» Task prompt: If a line in the listing contains "ascending", copy it out whole.

*** Begin section ***

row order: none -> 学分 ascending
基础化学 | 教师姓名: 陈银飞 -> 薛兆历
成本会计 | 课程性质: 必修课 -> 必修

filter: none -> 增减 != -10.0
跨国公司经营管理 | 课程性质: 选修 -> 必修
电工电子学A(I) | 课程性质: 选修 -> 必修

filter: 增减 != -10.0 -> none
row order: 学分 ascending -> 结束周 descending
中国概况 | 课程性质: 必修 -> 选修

*** End section ***

» Finished task:
row order: none -> 学分 ascending
row order: 学分 ascending -> 结束周 descending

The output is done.